Word for word, restate the lines from the one holding "font-size: 16px ->" through the last line of the material below, and leave every picture out.

--------

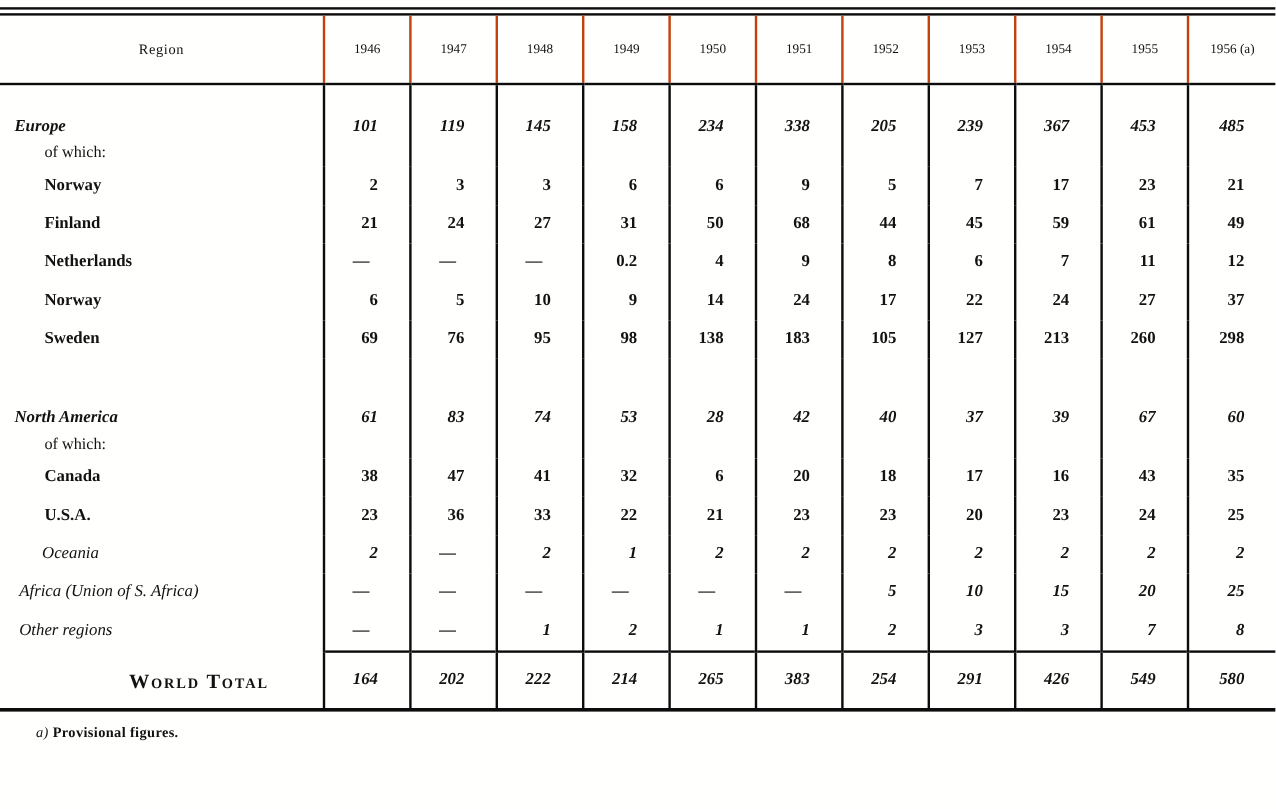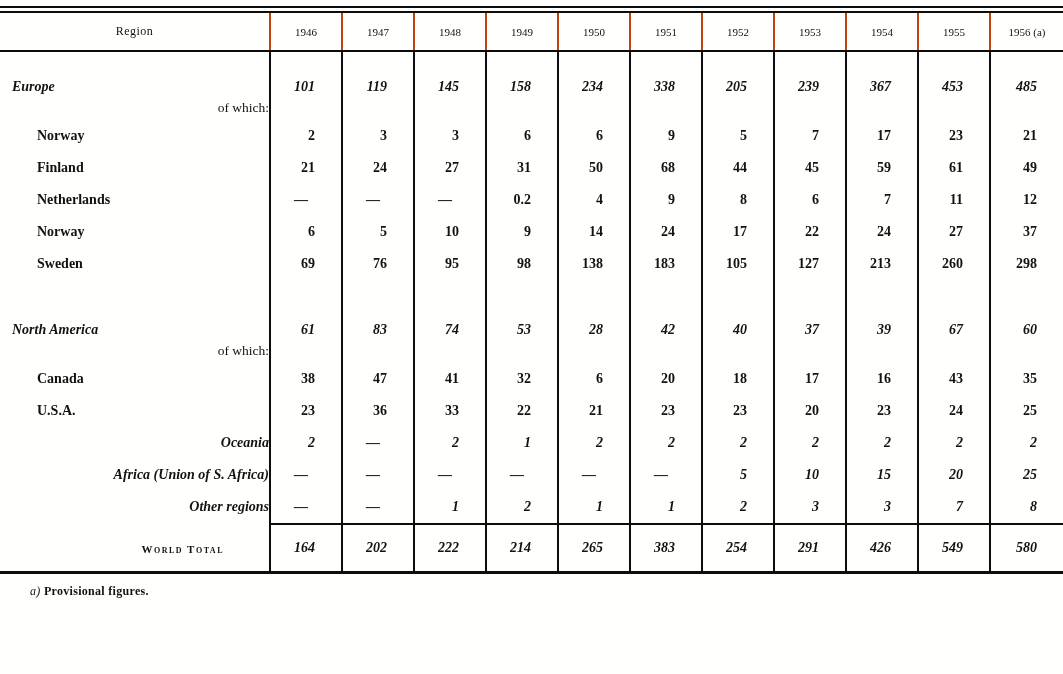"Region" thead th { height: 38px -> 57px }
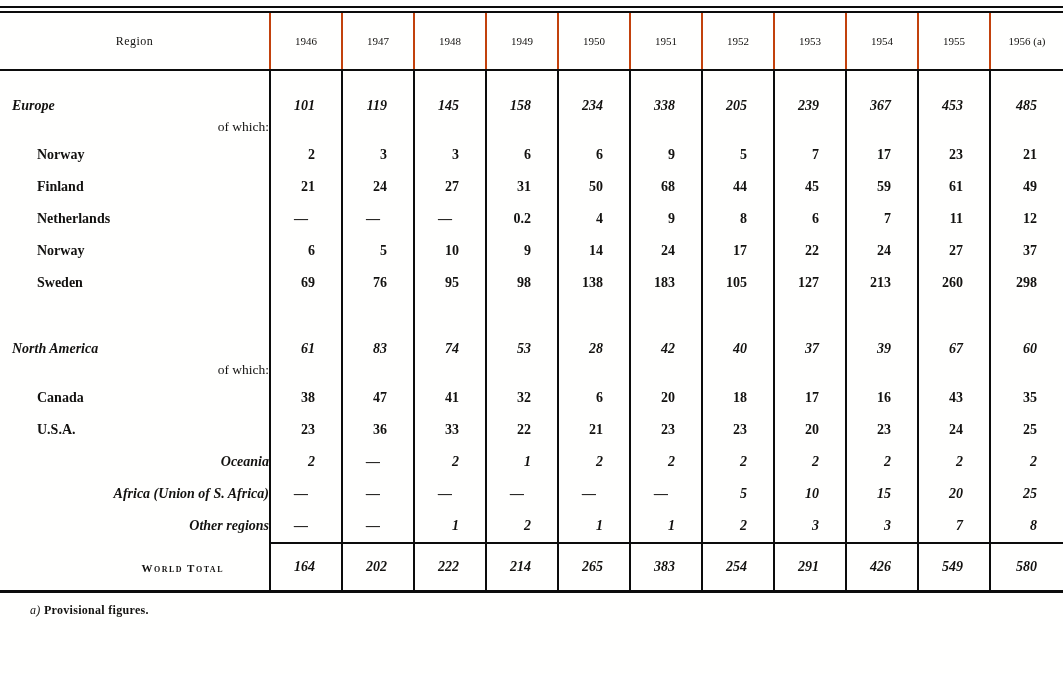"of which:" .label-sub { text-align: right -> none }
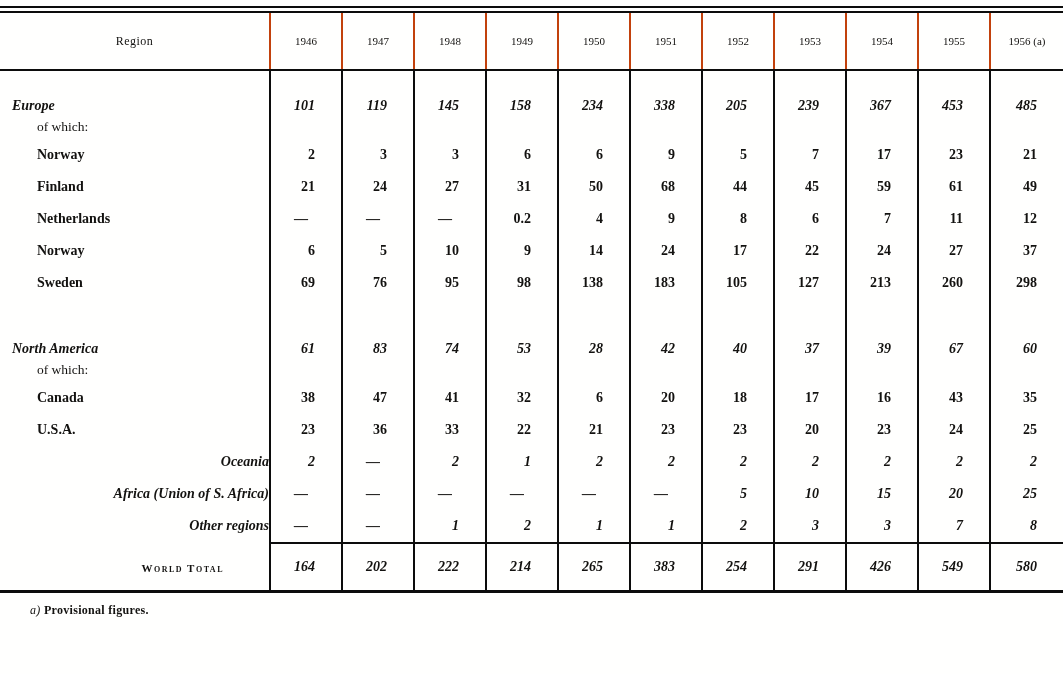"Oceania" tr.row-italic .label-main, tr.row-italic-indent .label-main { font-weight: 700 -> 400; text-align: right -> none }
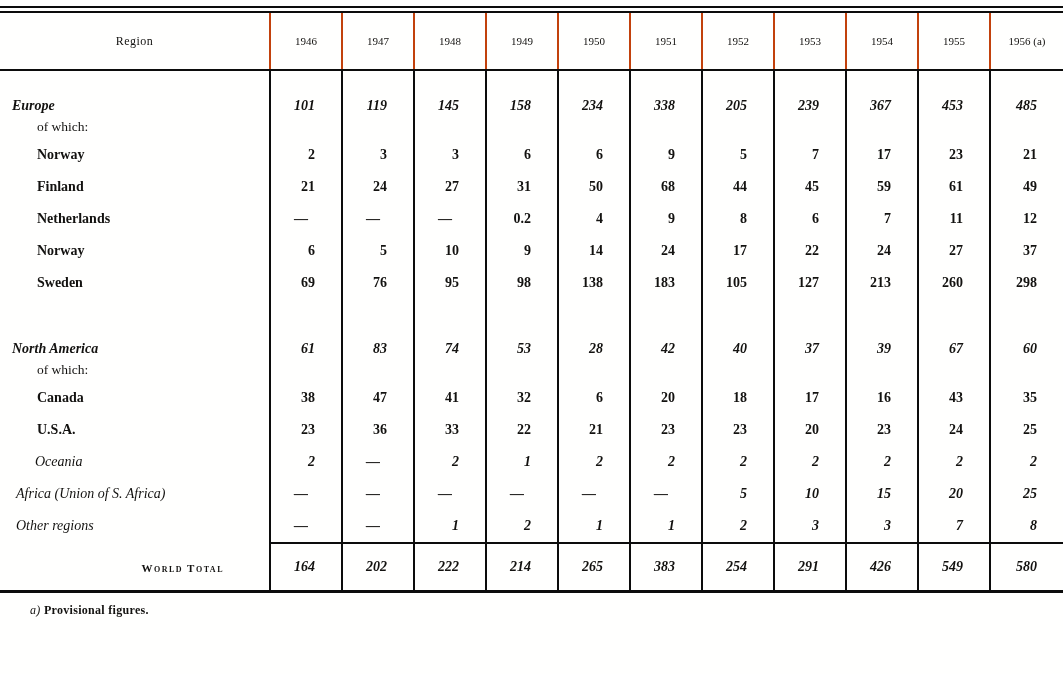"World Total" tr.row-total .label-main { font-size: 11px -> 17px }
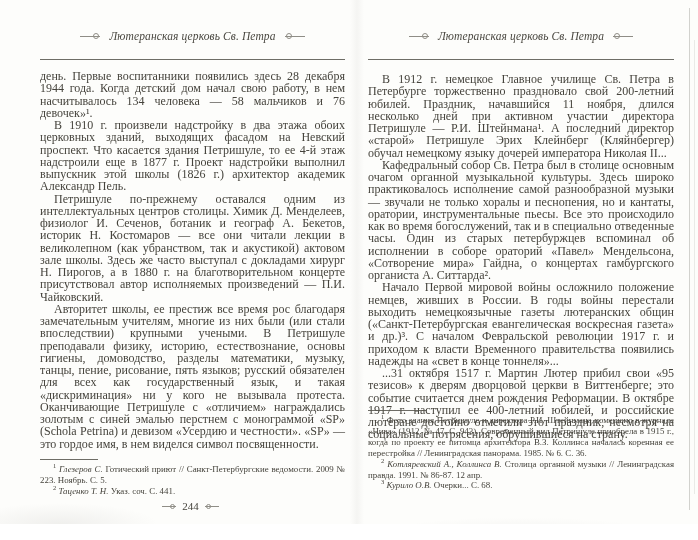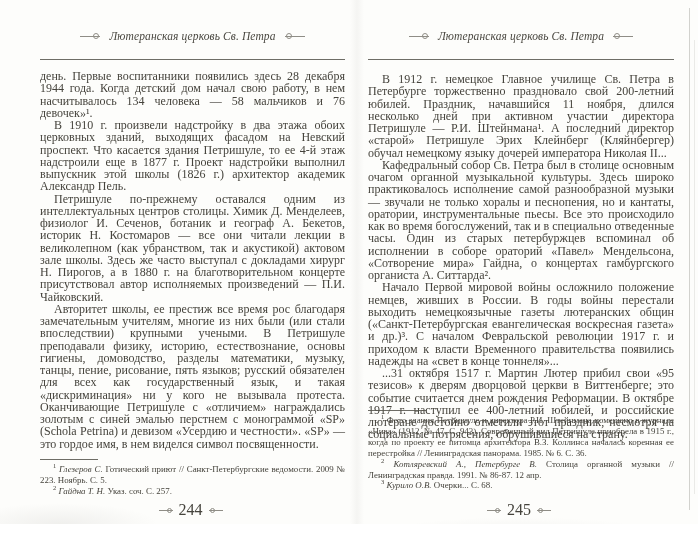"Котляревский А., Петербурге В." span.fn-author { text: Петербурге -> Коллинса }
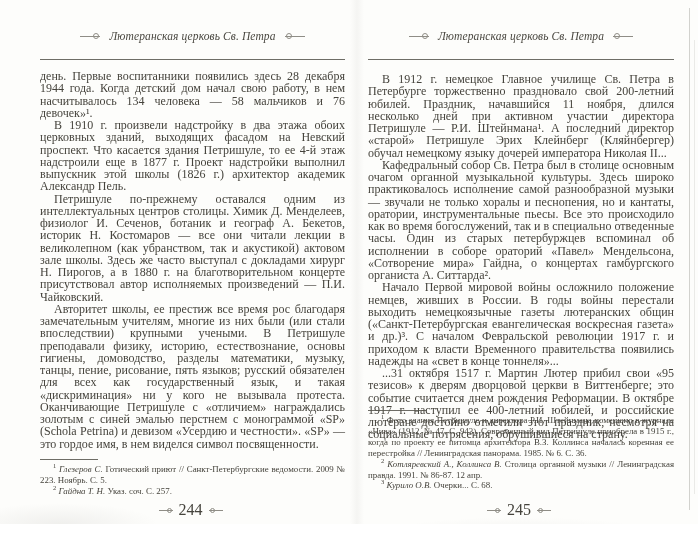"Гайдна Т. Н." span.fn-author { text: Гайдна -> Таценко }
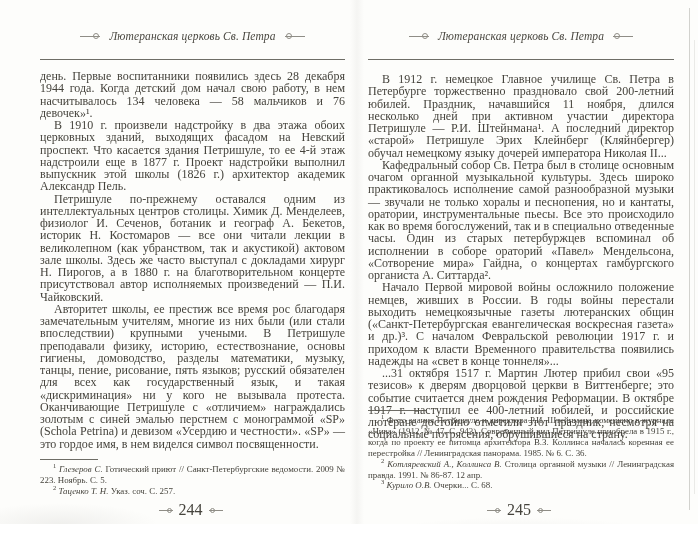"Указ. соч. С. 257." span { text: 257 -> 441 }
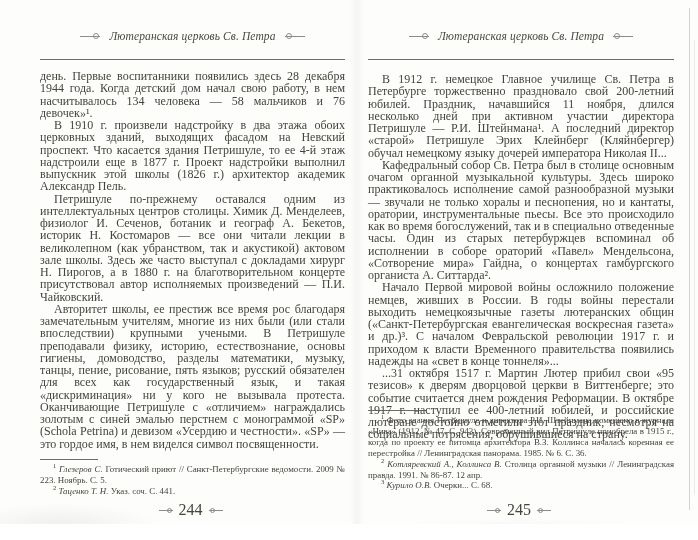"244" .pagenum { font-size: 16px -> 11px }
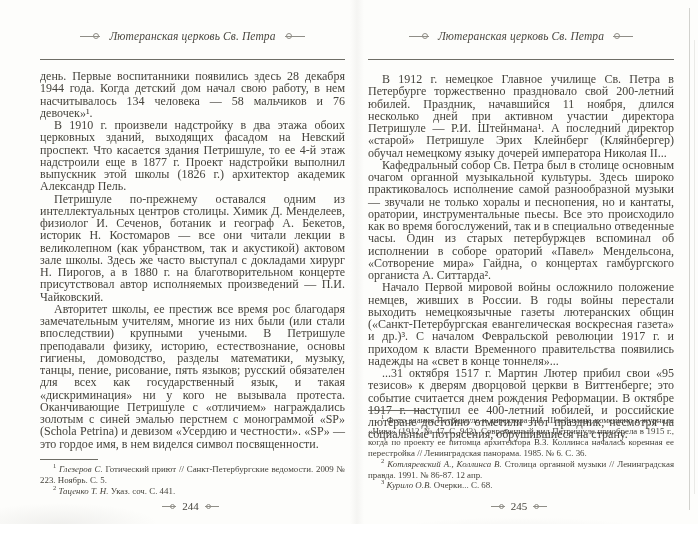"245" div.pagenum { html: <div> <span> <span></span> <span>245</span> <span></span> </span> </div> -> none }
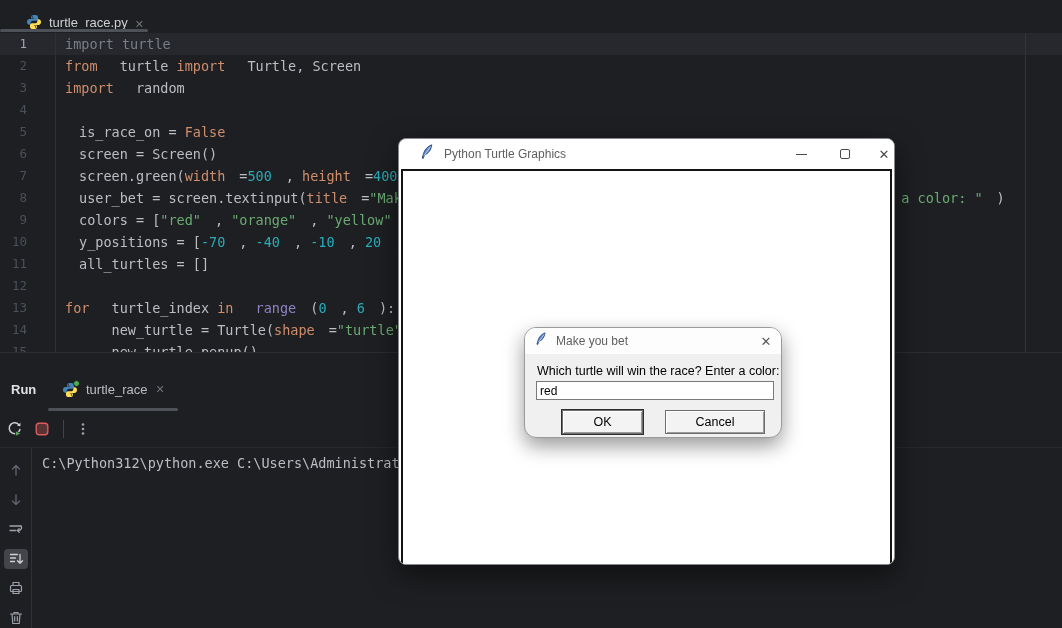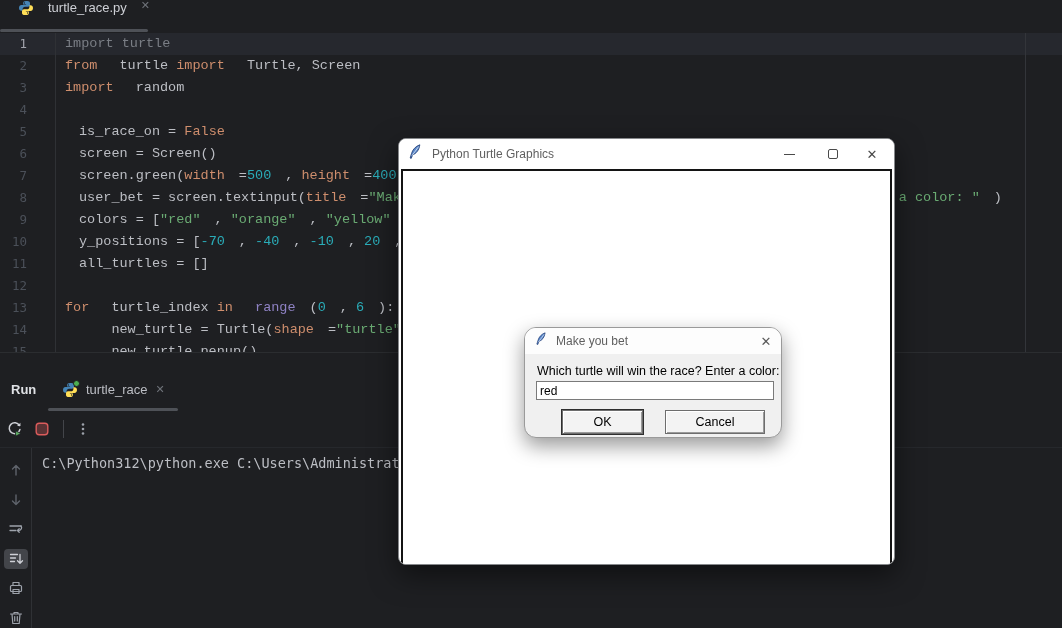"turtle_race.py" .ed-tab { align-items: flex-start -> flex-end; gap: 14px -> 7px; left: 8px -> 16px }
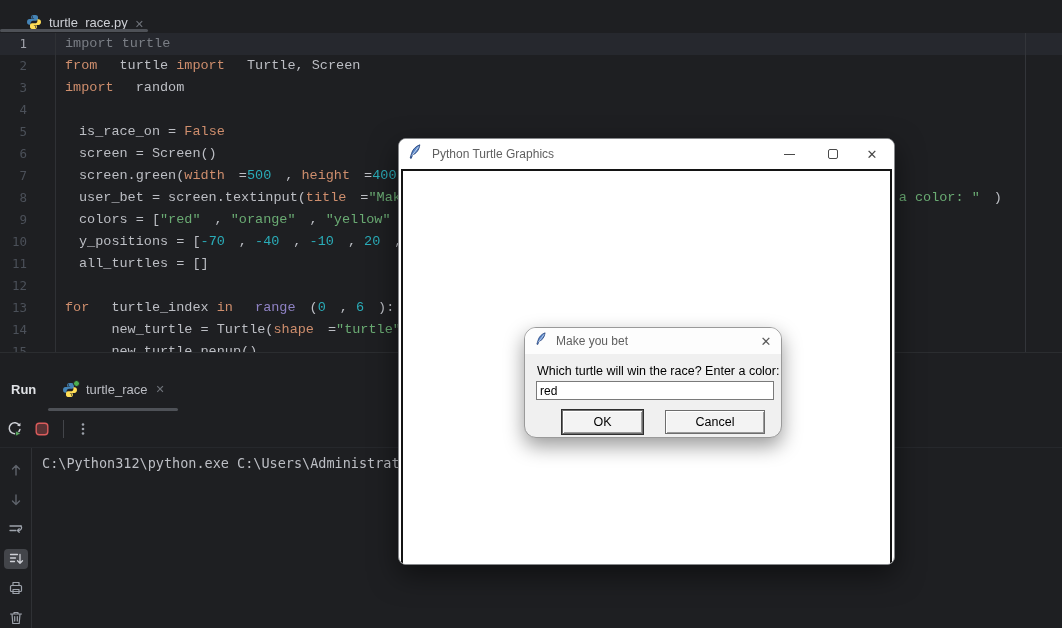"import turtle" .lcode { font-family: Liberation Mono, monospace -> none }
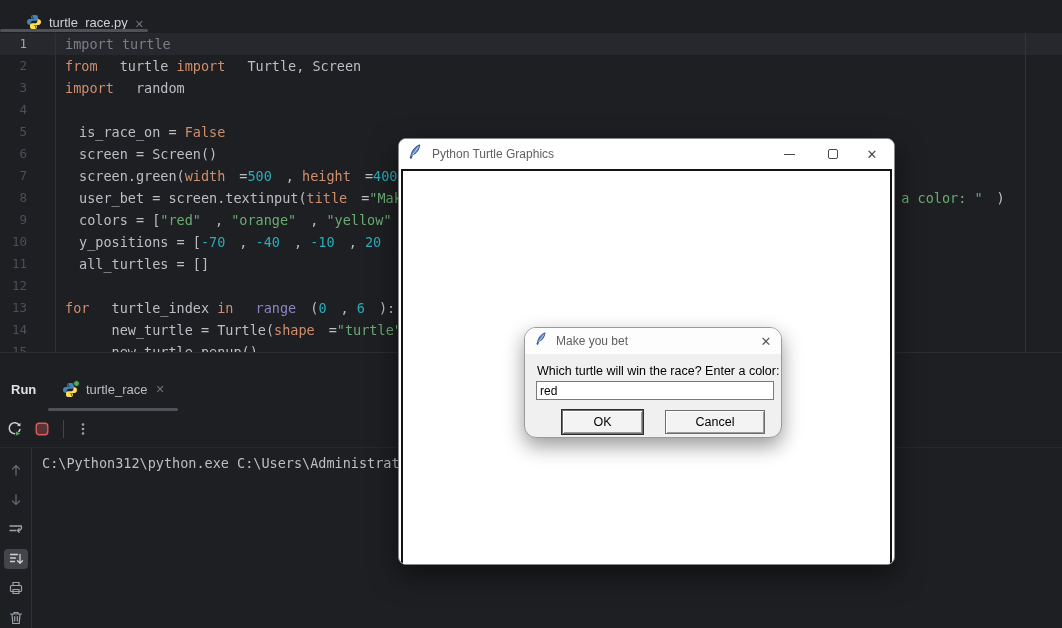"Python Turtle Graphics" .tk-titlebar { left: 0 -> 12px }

--------

■ Answer area:
"244" .pagenum { font-size: 16px -> 11px }
"245" div.pagenum { html: <div> <span> <span></span> <span>245</span> <span></span> </span> </div> -> none }
"turtle_race.py" .ed-tab { align-items: flex-start -> flex-end; gap: 14px -> 7px; left: 8px -> 16px }
"import turtle" .lcode { font-family: Liberation Mono, monospace -> none }
"Python Turtle Graphics" .tk-titlebar { left: 0 -> 12px }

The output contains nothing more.